_WHAT THE EXERCISE ASKS:_
No pictures belong in the copy, but every line of the material below must be reproduced exactly.

==========

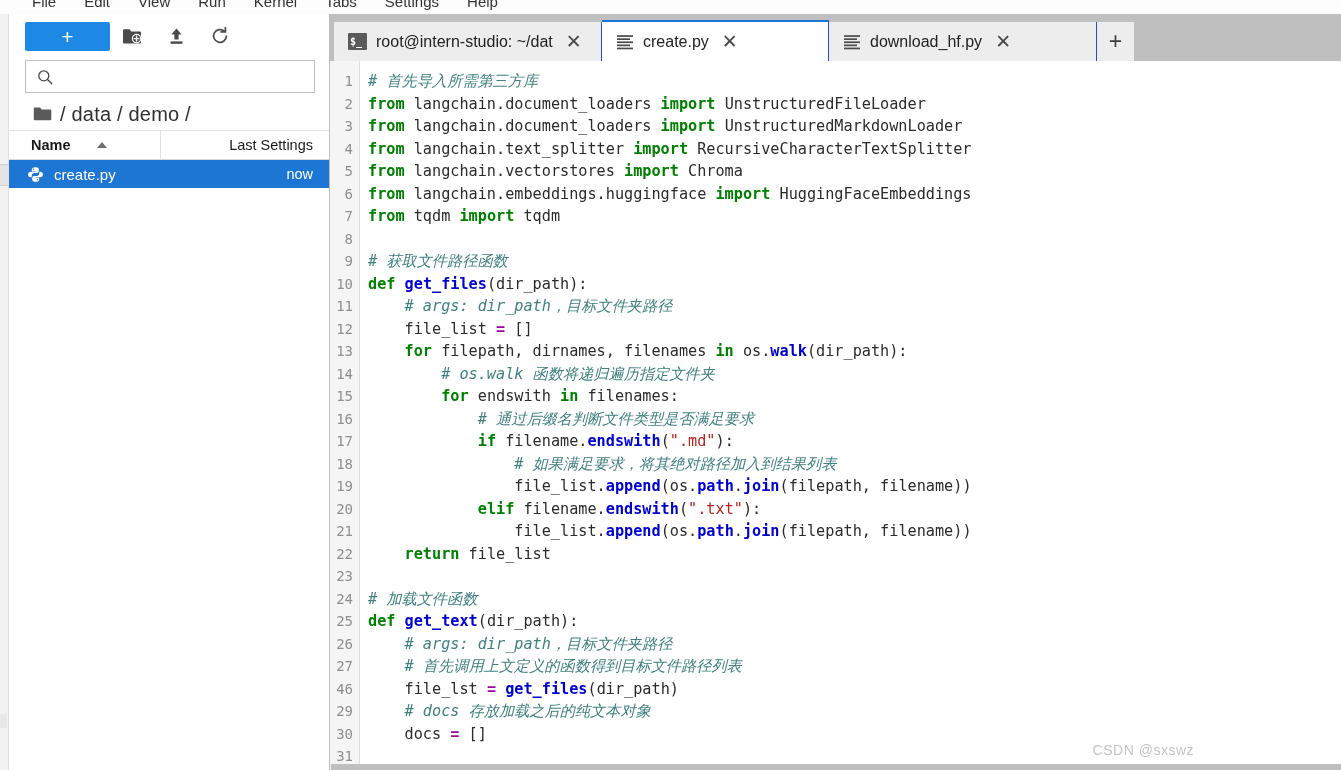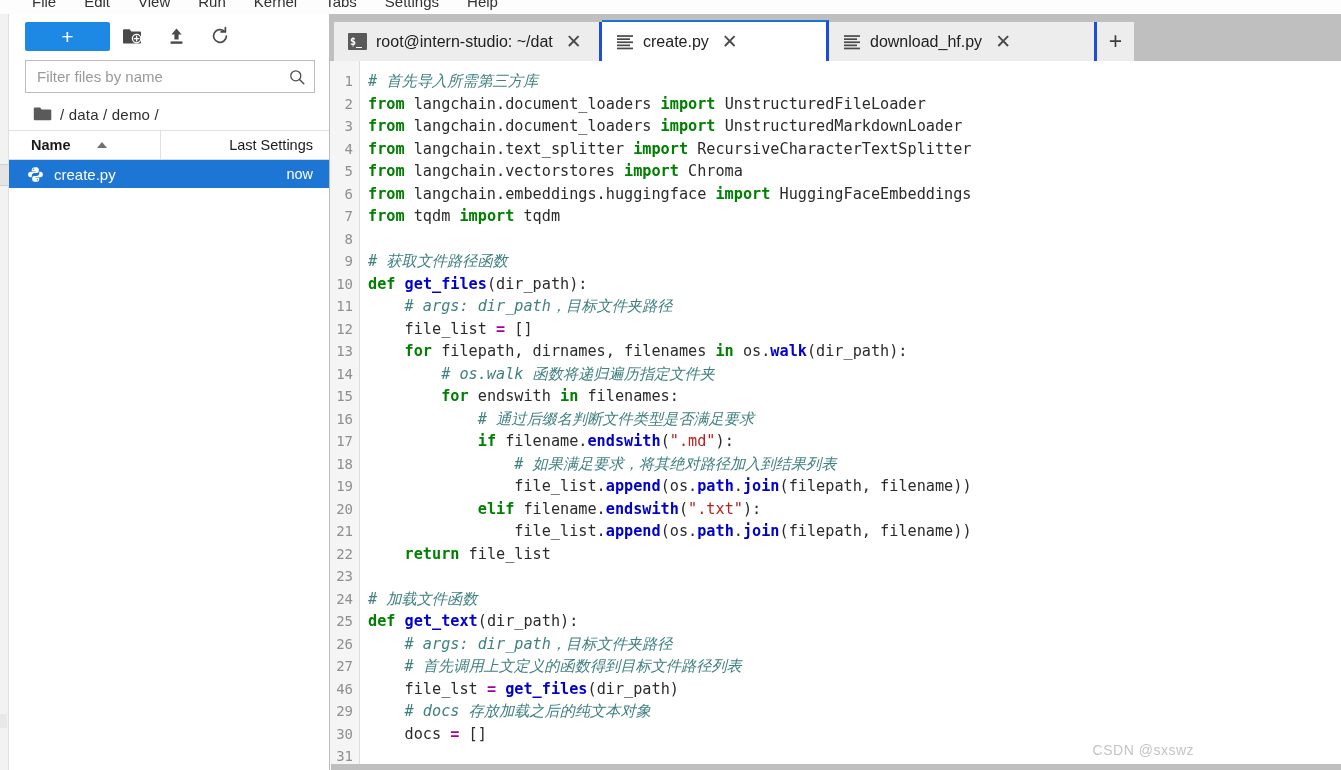--- a/index.html
+++ b/index.html
@@ -127,21 +127,21 @@
   .fb-breadcrumb {
     height: 33px;
     display: flex;
     align-items: center;
     padding-left: 24px;
     gap: 7px;
     border-bottom: 1px solid #e2e2e2;
     margin-top: 5px;
   }
   .bc-text {
-    font-size: 15px;
+    font-size: 20px;
     color: #303030;
     letter-spacing: .2px;
   }
 
   .fb-header {
     height: 29px;
     display: flex;
     align-items: center;
     border-bottom: 1px solid #d8d8d8;
     font-size: 14.5px;
@@ -215,21 +215,21 @@
     display: flex;
     align-items: center;
     padding: 0 10px 0 14px;
     background: #ededed;
     color: #222222;
     font-size: 16px;
     gap: 9px;
     min-width: 0;
     cursor: pointer;
     position: relative;
-    border-right: 3px solid #1d4ed8;
+    border-right: 1px solid #1d4ed8;
   }
   .tab.active {
     background: #ffffff;
     border-top: 2px solid #1976d2;
     height: 41px;
   }
   .tab .tab-label {
     white-space: nowrap;
     overflow: hidden;
     text-overflow: clip;
@@ -382,21 +382,20 @@
       <div class="tb-icon">
         <svg width="20" height="20" viewBox="0 0 20 20">
           <path d="M16.4 10 A6.4 6.4 0 1 1 14.3 5.2" fill="none" stroke="#4a4a4a" stroke-width="1.7" stroke-linecap="round"></path>
           <path d="M15.4 1.6 V5.9 H11.1" fill="none" stroke="#4a4a4a" stroke-width="1.7" stroke-linecap="round" stroke-linejoin="round"></path>
         </svg>
       </div>
     </div>
 
     <div class="fb-filter-wrap">
       <div class="fb-filter">
-        <input type="text" placeholder="Filter files by name" style="">
         <svg width="16" height="16" viewBox="0 0 16 16">
           <circle cx="6.8" cy="6.8" r="5" fill="none" stroke="#4a4a4a" stroke-width="1.3"></circle>
           <line x1="10.5" y1="10.5" x2="14.8" y2="14.8" stroke="#4a4a4a" stroke-width="1.4" stroke-linecap="round"></line>
         </svg>
       </div>
     </div>
 
     <div class="fb-breadcrumb">
       <svg width="20" height="16" viewBox="0 0 20 16">
         <path d="M0.8 2.6 A1.1 1.1 0 0 1 1.9 1.5 H7.1 L8.7 3.5 H17.2 A1.1 1.1 0 0 1 18.3 4.6 V13.2 A1.1 1.1 0 0 1 17.2 14.3 H1.9 A1.1 1.1 0 0 1 0.8 13.2 Z" fill="#5a5a5a"></path>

==========

_PROBLEM SOLUTION:_
--- a/index.html
+++ b/index.html
@@ -127,21 +127,21 @@
   .fb-breadcrumb {
     height: 33px;
     display: flex;
     align-items: center;
     padding-left: 24px;
     gap: 7px;
     border-bottom: 1px solid #e2e2e2;
     margin-top: 5px;
   }
   .bc-text {
-    font-size: 15px;
+    font-size: 20px;
     color: #303030;
     letter-spacing: .2px;
   }
 
   .fb-header {
     height: 29px;
     display: flex;
     align-items: center;
     border-bottom: 1px solid #d8d8d8;
     font-size: 14.5px;
@@ -215,21 +215,21 @@
     display: flex;
     align-items: center;
     padding: 0 10px 0 14px;
     background: #ededed;
     color: #222222;
     font-size: 16px;
     gap: 9px;
     min-width: 0;
     cursor: pointer;
     position: relative;
-    border-right: 3px solid #1d4ed8;
+    border-right: 1px solid #1d4ed8;
   }
   .tab.active {
     background: #ffffff;
     border-top: 2px solid #1976d2;
     height: 41px;
   }
   .tab .tab-label {
     white-space: nowrap;
     overflow: hidden;
     text-overflow: clip;
@@ -382,21 +382,20 @@
       <div class="tb-icon">
         <svg width="20" height="20" viewBox="0 0 20 20">
           <path d="M16.4 10 A6.4 6.4 0 1 1 14.3 5.2" fill="none" stroke="#4a4a4a" stroke-width="1.7" stroke-linecap="round"></path>
           <path d="M15.4 1.6 V5.9 H11.1" fill="none" stroke="#4a4a4a" stroke-width="1.7" stroke-linecap="round" stroke-linejoin="round"></path>
         </svg>
       </div>
     </div>
 
     <div class="fb-filter-wrap">
       <div class="fb-filter">
-        <input type="text" placeholder="Filter files by name" style="">
         <svg width="16" height="16" viewBox="0 0 16 16">
           <circle cx="6.8" cy="6.8" r="5" fill="none" stroke="#4a4a4a" stroke-width="1.3"></circle>
           <line x1="10.5" y1="10.5" x2="14.8" y2="14.8" stroke="#4a4a4a" stroke-width="1.4" stroke-linecap="round"></line>
         </svg>
       </div>
     </div>
 
     <div class="fb-breadcrumb">
       <svg width="20" height="16" viewBox="0 0 20 16">
         <path d="M0.8 2.6 A1.1 1.1 0 0 1 1.9 1.5 H7.1 L8.7 3.5 H17.2 A1.1 1.1 0 0 1 18.3 4.6 V13.2 A1.1 1.1 0 0 1 17.2 14.3 H1.9 A1.1 1.1 0 0 1 0.8 13.2 Z" fill="#5a5a5a"></path>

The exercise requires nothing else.